:: Available records

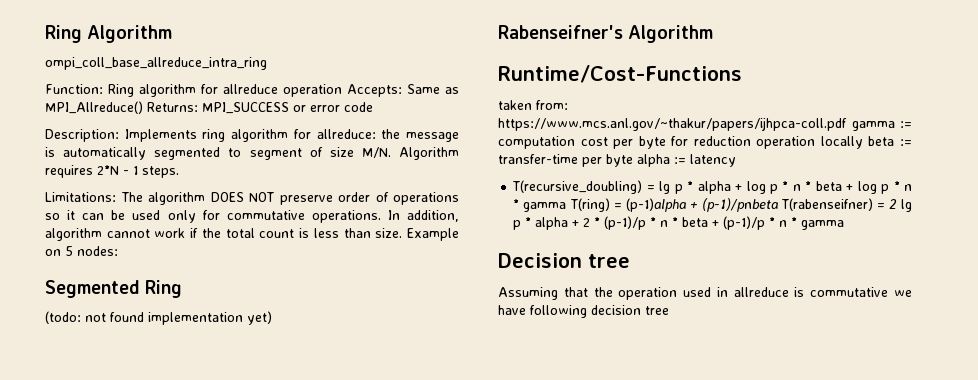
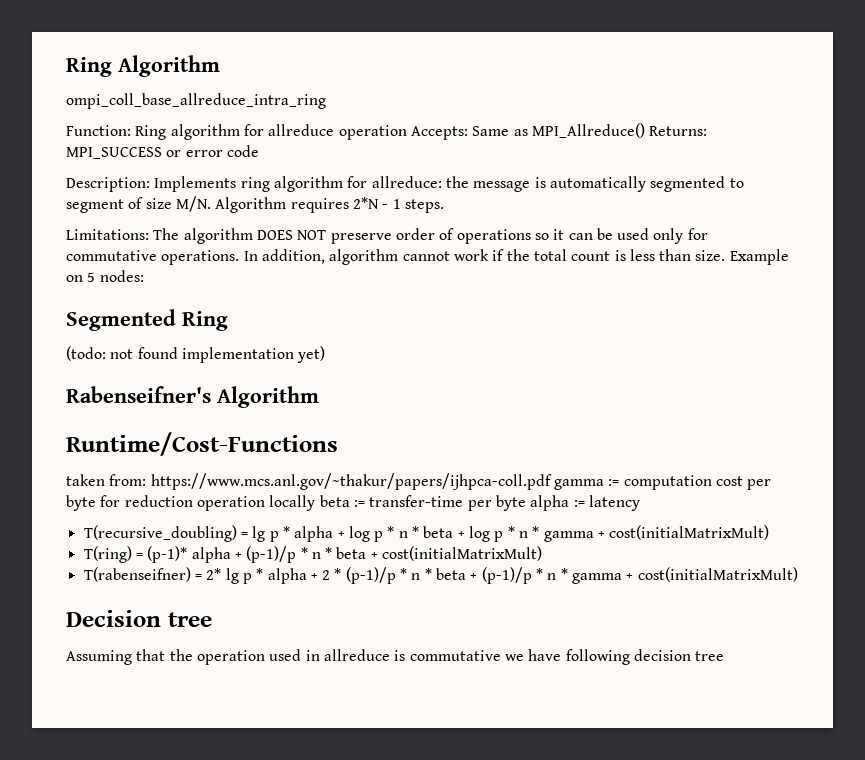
- T(recursive_doubling) = lg p * alpha + log p * n * beta + log p * n * gamma T(ring) = (p-1)alpha + (p-1)/pnbeta T(rabenseifner) = 2 lg p * alpha + 2 * (p-1)/p * n * beta + (p-1)/p * n * gamma
+ T(recursive_doubling) = lg p * alpha + log p * n * beta + log p * n * gamma + cost(initialMatrixMult)
+ T(ring) = (p-1)* alpha + (p-1)/p * n * beta + cost(initialMatrixMult)
+ T(rabenseifner) = 2* lg p * alpha + 2 * (p-1)/p * n * beta + (p-1)/p * n * gamma + cost(initialMatrixMult)

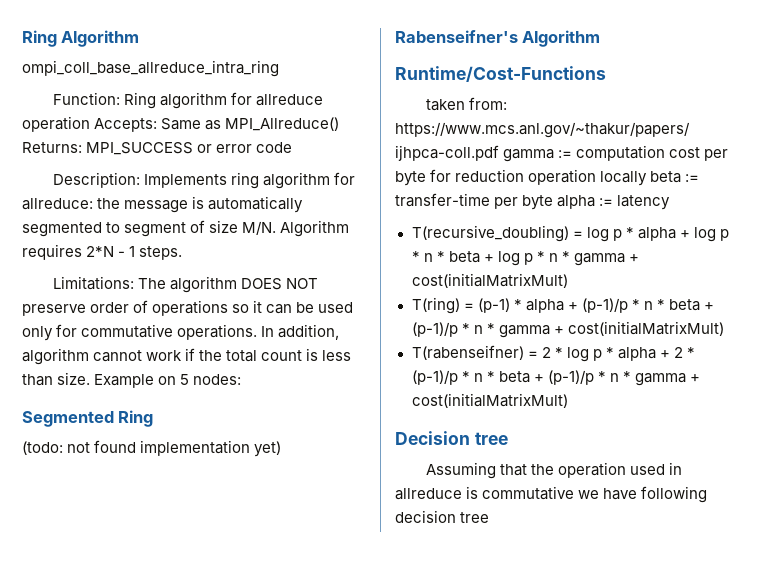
- T(recursive_doubling) = lg p * alpha + log p * n * beta + log p * n * gamma + cost(initialMatrixMult)
+ T(recursive_doubling) = log p * alpha + log p * n * beta + log p * n * gamma + cost(initialMatrixMult)
- T(ring) = (p-1)* alpha + (p-1)/p * n * beta + cost(initialMatrixMult)
+ T(ring) = (p-1) * alpha + (p-1)/p * n * beta + (p-1)/p * n * gamma + cost(initialMatrixMult)
- T(rabenseifner) = 2* lg p * alpha + 2 * (p-1)/p * n * beta + (p-1)/p * n * gamma + cost(initialMatrixMult)
+ T(rabenseifner) = 2 * log p * alpha + 2 * (p-1)/p * n * beta + (p-1)/p * n * gamma + cost(initialMatrixMult)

::::

Repeat every record precisely. Any picture among them stays out of the copy.

§ Solution for this task:
- T(recursive_doubling) = lg p * alpha + log p * n * beta + log p * n * gamma T(ring) = (p-1)alpha + (p-1)/pnbeta T(rabenseifner) = 2 lg p * alpha + 2 * (p-1)/p * n * beta + (p-1)/p * n * gamma
+ T(recursive_doubling) = lg p * alpha + log p * n * beta + log p * n * gamma + cost(initialMatrixMult)
+ T(ring) = (p-1)* alpha + (p-1)/p * n * beta + cost(initialMatrixMult)
+ T(rabenseifner) = 2* lg p * alpha + 2 * (p-1)/p * n * beta + (p-1)/p * n * gamma + cost(initialMatrixMult)

- T(recursive_doubling) = lg p * alpha + log p * n * beta + log p * n * gamma + cost(initialMatrixMult)
+ T(recursive_doubling) = log p * alpha + log p * n * beta + log p * n * gamma + cost(initialMatrixMult)
- T(ring) = (p-1)* alpha + (p-1)/p * n * beta + cost(initialMatrixMult)
+ T(ring) = (p-1) * alpha + (p-1)/p * n * beta + (p-1)/p * n * gamma + cost(initialMatrixMult)
- T(rabenseifner) = 2* lg p * alpha + 2 * (p-1)/p * n * beta + (p-1)/p * n * gamma + cost(initialMatrixMult)
+ T(rabenseifner) = 2 * log p * alpha + 2 * (p-1)/p * n * beta + (p-1)/p * n * gamma + cost(initialMatrixMult)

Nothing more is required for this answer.